34In argument, counsel for the applicants expressly stated that the purpose of the letters referred to in the excerpt was to try to influence the Board to determine the issue under consideration in favour of the PWU. Although it is not clear from the decision, these letters were sent to the Chair of the Board and without advising any of the parties opposed an interest to the PWU, well after the hearing had concluded and I had begun preparing the decision. Accordingly, the letters were intended to induce the Chair to try to influence me to decide the matter in a particular way; namely, in favour of the position the writers supported. This was clearly inappropriate. Indeed, it was not appropriate for anyone directly or indirectly interested in the proceedings to write to the Board about the manner in which the issues should be determined after the hearing had ended. Nevertheless, and notwithstanding the sentiments I expressed in paragraph 70, I gave the benefit of the doubt to the letter writers and made an assumption which I discovered was unwarranted when this bias motion was argued. Further, I did not consider these letters as weighing either for or against the PWU. Not only would it have been improper for me to do so (Banca Nazionale de Lavori of Canada Ltd. v. Lee-Shanok (1988) 87 N.R. 178 (Federal Court of Appeal), they were irrelevant to the question of mixed fact and law which was before the Board. Why they were irrelevant should be clear from the decision read as a whole.
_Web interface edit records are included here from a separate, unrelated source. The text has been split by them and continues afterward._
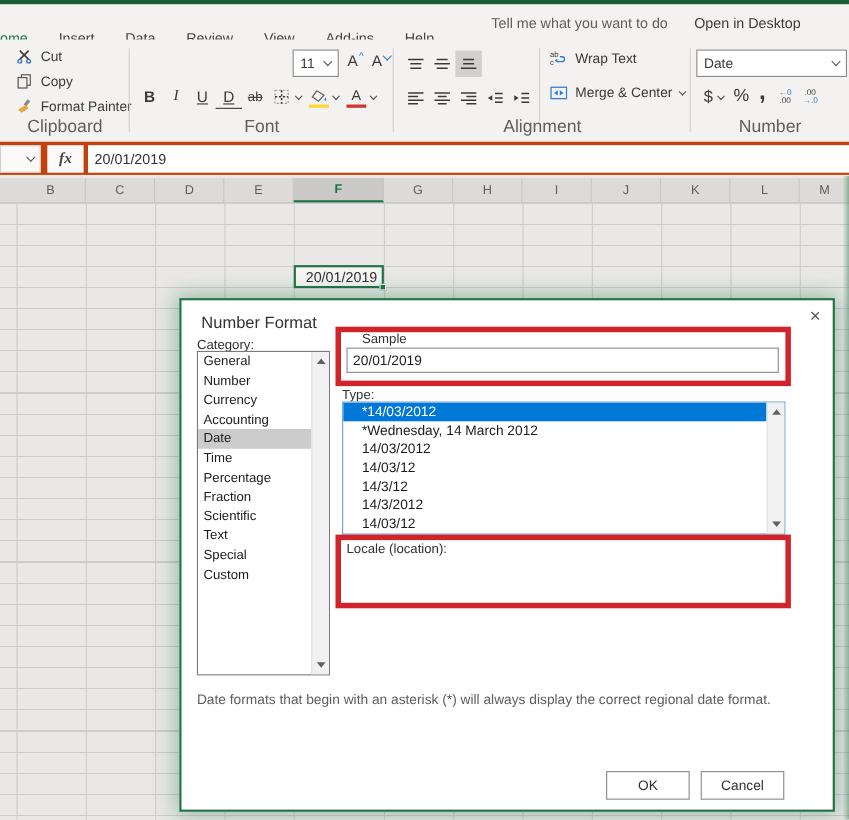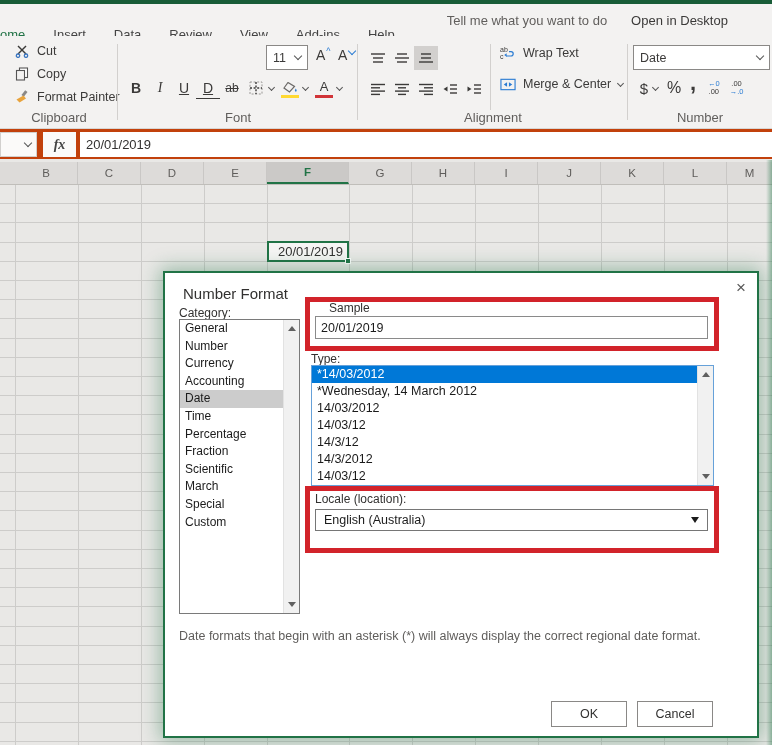"Clipboard" .glabel { font-size: 13px -> 16px }
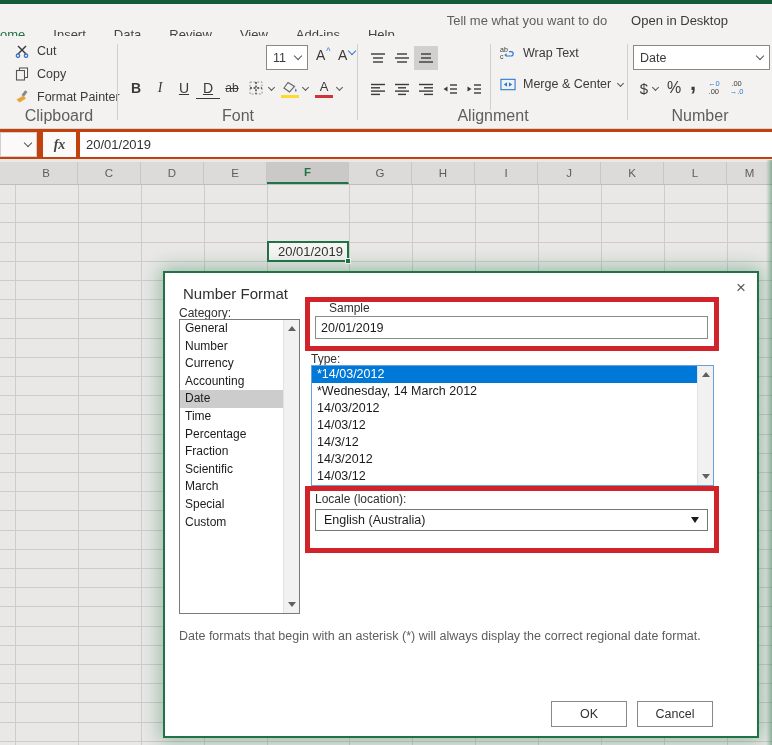"*14/03/2012" .type-item { padding-left: 5px -> 17px }
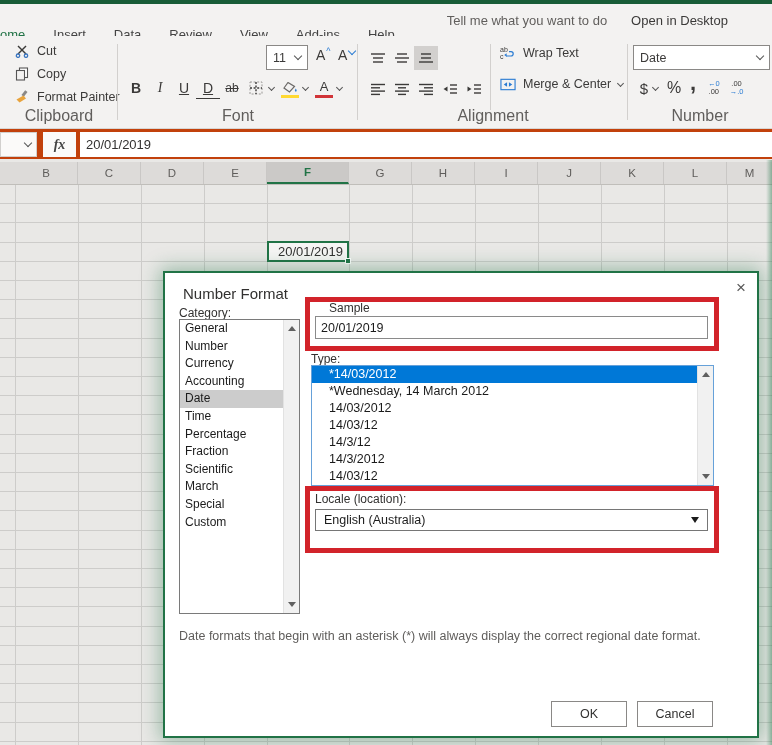"March" div.cat-item { text: March -> Text }
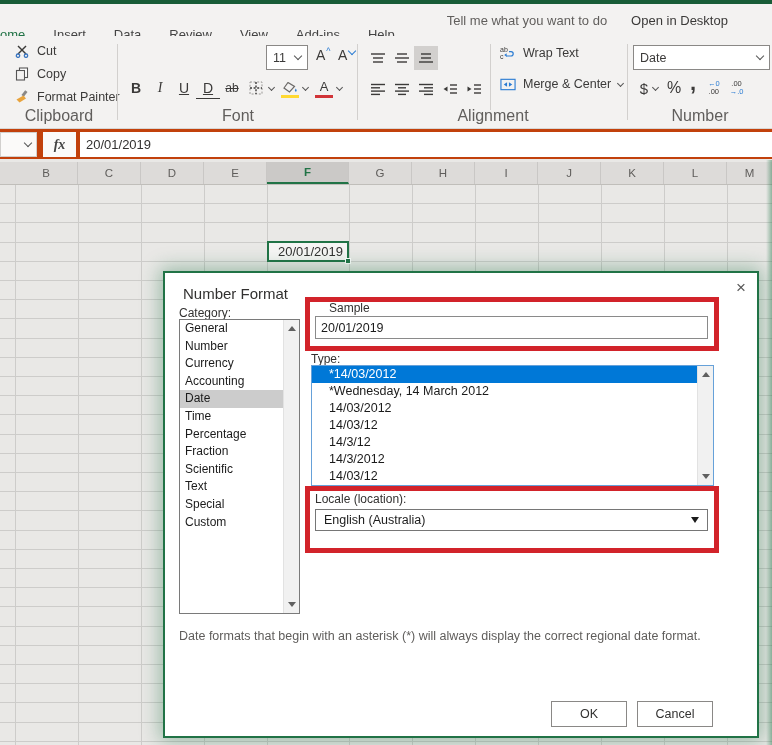"English (Australia)" div { html: <div> <span>English (Australia)</span> <span></span> </div> -> none }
35Finally, given the applicants' approach to their motion that I disqualify myself, and their apparent sensibilities in that respect, I have no doubt that if I had made no mention of this improper post-hearing letter writing campaign, they would have criticized me for ignoring it.
36The PWU has filed an application for judicial review of this decision. To my knowledge, no allegations of bias or apprehension of bias have been made in the application for judicial review.
37Independent and impartial adjudication of disputes is fundamental to our system of justice. Indeed, it is part of the duty of fairness, if not natural justice. Independence and impartiality are overlapping and related, but not congruent concepts. As Madam Justice L'Heureux-Dube observed in 2747-3174 Quebec Inc. v. Quebec (Regie des permits d'alcool (1996) 1996 CanLII 153 (SCC), 140 D.L.R. (4th) 577 (Supreme Court of Canada), at page 622, "Independence is a necessary, but not sufficient, prerequisite for impartiality". The differences between them arise out of the focus on the effect of institutional structure on adjudicative freedom (i.e. institutional bias) when independence is in issue; and the focus on the characteristics or attitudes of the individual adjudicator (i.e. personal bias) when impartiality is in issue.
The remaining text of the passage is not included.